WORK INSTRUCTIONS
Give back the records below verbatim, please, but without a single image.

[Itemized modification records]
──────

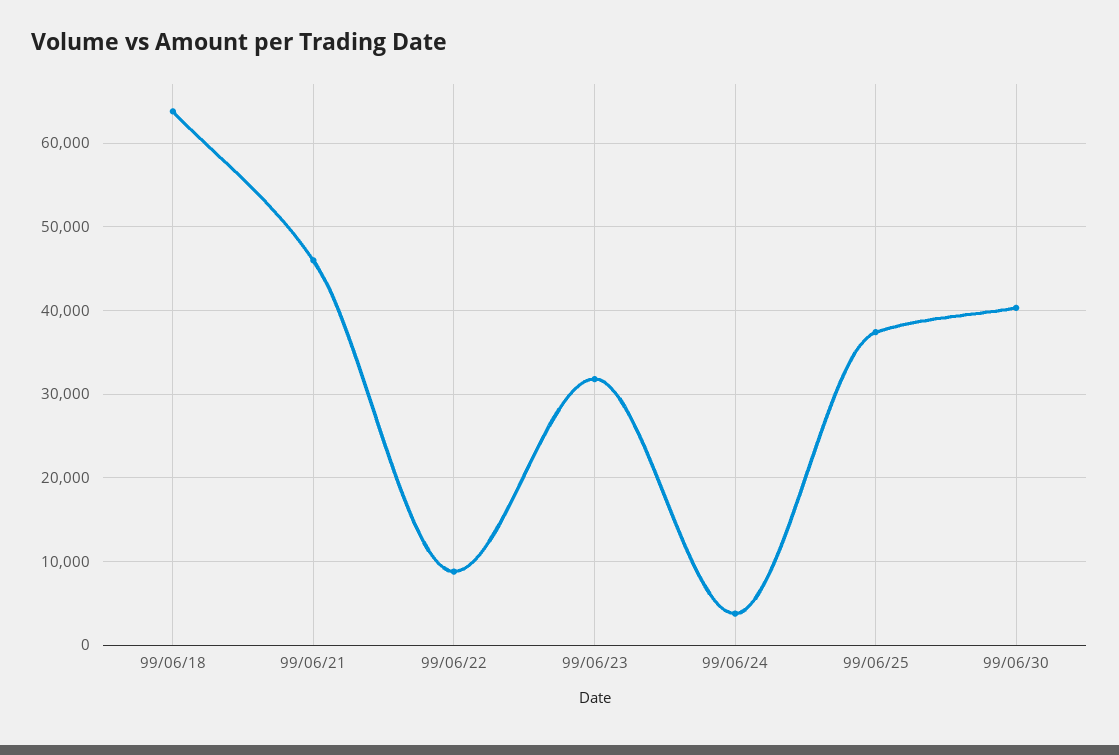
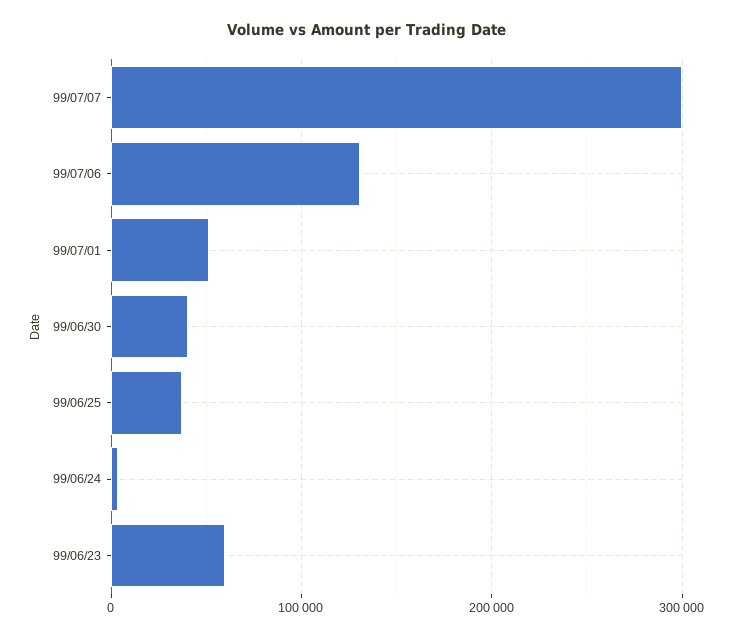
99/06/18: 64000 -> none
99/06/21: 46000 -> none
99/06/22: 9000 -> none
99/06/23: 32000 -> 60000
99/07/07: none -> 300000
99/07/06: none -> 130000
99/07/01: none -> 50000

──────

ANSWER SPACE
99/06/18: 64000 -> none
99/06/21: 46000 -> none
99/06/22: 9000 -> none
99/06/23: 32000 -> 60000
99/07/07: none -> 300000
99/07/06: none -> 130000
99/07/01: none -> 50000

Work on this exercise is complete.